Stored data:
|---|

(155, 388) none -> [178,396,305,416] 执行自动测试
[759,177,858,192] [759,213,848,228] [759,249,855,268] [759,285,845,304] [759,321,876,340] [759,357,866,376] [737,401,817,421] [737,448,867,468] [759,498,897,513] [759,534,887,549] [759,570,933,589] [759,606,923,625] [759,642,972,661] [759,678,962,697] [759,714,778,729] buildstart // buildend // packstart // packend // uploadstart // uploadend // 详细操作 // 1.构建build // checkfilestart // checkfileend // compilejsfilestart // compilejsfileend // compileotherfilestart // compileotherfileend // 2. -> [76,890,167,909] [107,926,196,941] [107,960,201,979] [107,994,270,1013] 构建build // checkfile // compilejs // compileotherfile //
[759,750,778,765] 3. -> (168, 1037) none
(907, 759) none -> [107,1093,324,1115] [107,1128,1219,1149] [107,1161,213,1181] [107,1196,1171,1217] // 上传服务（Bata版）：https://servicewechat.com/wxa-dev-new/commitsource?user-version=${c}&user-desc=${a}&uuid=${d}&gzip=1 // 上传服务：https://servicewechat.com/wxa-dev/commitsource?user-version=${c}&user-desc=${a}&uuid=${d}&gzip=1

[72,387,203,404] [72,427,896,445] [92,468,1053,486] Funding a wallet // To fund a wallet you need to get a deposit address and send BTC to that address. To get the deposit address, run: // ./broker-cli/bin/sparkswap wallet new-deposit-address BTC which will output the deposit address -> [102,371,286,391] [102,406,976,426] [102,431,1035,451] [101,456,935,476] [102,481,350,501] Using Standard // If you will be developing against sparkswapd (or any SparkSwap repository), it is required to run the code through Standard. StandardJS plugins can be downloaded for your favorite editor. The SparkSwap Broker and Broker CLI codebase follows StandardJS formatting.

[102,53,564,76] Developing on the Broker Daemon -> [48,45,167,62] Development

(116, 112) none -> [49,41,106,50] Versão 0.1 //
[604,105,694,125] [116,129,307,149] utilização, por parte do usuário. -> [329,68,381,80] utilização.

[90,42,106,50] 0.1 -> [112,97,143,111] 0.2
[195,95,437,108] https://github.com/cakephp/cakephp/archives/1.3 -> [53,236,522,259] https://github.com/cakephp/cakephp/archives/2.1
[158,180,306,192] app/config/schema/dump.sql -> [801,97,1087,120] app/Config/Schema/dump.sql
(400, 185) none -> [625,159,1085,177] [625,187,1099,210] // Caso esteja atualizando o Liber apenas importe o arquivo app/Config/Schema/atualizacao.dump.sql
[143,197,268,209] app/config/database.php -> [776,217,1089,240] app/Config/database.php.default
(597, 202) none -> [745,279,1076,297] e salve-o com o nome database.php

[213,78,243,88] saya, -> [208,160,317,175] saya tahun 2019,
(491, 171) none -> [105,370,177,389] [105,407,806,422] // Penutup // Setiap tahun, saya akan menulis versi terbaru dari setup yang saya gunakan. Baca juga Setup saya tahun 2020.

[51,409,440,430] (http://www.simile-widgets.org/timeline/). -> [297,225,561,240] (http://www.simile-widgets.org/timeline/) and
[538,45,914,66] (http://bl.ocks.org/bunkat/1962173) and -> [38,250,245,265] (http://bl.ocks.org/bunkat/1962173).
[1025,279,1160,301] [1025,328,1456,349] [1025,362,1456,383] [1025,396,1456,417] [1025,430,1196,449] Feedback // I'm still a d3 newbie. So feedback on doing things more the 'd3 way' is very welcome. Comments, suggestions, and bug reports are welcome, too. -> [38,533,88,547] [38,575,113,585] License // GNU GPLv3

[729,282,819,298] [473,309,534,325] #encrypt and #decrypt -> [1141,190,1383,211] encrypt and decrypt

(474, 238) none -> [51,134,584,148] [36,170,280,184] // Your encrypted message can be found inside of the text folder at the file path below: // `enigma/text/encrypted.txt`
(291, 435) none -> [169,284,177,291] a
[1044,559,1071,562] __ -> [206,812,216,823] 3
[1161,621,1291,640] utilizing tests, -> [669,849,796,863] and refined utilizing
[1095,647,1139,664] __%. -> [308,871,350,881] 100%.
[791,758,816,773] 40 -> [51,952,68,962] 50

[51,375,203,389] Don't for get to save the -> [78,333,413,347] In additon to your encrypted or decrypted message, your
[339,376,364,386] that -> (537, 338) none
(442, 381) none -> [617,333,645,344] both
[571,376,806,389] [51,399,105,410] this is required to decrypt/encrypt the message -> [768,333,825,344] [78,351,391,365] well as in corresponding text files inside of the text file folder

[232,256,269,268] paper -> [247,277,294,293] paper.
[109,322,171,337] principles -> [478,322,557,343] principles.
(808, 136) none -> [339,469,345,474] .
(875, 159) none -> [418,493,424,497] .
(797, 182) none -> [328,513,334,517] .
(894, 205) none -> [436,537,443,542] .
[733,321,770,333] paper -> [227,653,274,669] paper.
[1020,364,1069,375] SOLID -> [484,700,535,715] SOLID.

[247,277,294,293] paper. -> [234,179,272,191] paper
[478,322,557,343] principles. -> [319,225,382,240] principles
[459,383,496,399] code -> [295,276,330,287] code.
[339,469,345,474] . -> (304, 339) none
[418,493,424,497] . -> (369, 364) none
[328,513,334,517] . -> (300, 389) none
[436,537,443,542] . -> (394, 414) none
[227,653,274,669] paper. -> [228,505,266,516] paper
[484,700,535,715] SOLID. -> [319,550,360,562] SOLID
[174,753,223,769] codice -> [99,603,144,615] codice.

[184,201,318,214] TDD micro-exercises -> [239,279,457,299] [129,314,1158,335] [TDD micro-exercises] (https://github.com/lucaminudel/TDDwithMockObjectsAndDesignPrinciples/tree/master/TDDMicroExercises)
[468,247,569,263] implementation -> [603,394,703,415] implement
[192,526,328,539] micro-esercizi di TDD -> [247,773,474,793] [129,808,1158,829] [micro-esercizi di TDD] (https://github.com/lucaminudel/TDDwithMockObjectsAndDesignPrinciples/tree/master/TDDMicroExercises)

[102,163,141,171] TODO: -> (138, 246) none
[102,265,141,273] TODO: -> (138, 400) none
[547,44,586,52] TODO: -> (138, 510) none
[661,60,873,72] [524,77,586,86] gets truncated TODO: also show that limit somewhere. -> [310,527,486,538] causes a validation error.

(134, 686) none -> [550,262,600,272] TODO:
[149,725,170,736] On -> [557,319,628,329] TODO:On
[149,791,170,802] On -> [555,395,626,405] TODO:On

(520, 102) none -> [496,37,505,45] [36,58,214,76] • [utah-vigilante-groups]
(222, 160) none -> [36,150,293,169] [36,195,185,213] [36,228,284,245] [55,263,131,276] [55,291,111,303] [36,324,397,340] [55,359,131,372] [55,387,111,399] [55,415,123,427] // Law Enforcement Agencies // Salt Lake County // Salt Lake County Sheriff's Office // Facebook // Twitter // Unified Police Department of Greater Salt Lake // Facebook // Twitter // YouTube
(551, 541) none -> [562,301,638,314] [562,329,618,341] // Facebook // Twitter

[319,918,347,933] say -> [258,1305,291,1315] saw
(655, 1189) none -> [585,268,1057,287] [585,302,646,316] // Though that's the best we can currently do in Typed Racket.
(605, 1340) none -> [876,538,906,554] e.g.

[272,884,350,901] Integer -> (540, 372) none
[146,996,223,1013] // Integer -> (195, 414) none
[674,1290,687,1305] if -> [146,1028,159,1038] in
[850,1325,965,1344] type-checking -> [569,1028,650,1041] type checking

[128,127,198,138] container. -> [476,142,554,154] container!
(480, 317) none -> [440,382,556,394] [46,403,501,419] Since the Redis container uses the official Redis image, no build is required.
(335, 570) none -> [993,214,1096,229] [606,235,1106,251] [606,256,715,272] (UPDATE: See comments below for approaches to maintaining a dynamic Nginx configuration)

|---|

_Task_
Check each line of the data above for the word "Schema" and copy the ones where it is found.

_Response to the task_
[158,180,306,192] app/config/schema/dump.sql -> [801,97,1087,120] app/Config/Schema/dump.sql
(400, 185) none -> [625,159,1085,177] [625,187,1099,210] // Caso esteja atualizando o Liber apenas importe o arquivo app/Config/Schema/atualizacao.dump.sql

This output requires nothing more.